**Task prompt:**
In the records that follow, find each line with "background" and pull it out.

BEGIN Source data

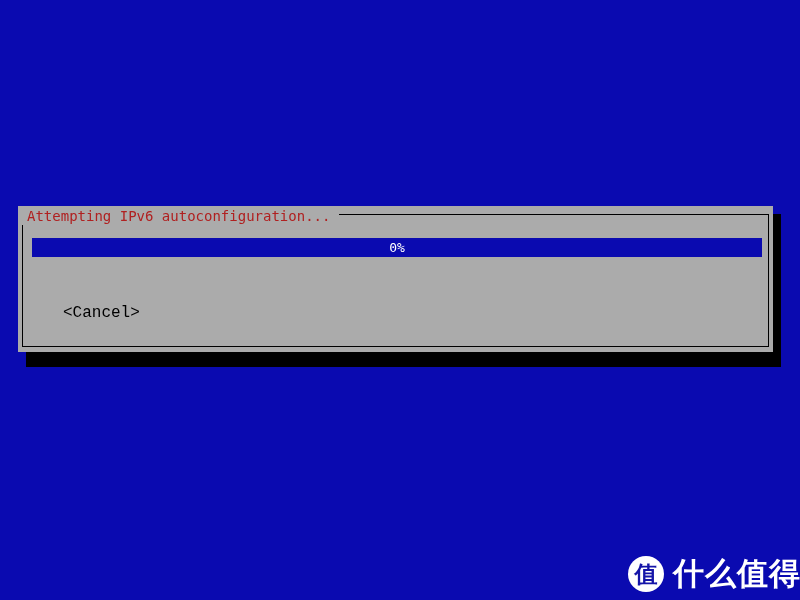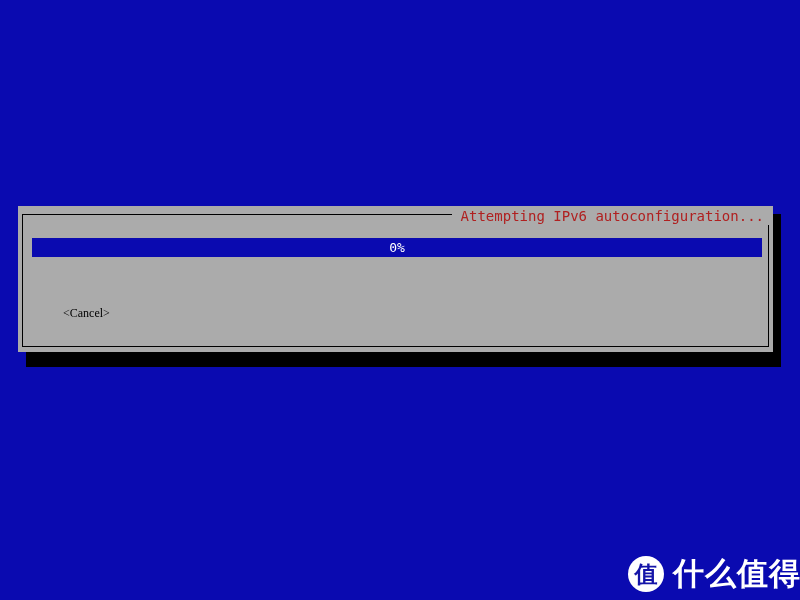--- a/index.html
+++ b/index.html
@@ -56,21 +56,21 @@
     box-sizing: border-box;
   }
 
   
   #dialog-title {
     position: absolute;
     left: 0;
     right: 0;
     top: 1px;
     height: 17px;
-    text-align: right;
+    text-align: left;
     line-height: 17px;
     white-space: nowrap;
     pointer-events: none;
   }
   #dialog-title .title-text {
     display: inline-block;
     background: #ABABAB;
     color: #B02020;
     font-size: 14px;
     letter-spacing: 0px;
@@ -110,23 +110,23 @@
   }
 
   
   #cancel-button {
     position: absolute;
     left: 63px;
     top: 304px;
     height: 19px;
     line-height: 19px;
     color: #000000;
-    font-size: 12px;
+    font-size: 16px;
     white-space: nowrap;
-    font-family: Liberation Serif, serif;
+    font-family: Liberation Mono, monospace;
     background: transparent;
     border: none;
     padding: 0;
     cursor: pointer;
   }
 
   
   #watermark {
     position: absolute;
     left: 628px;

END Source data

**Answer section:**
     background: #ABABAB;
     background: transparent;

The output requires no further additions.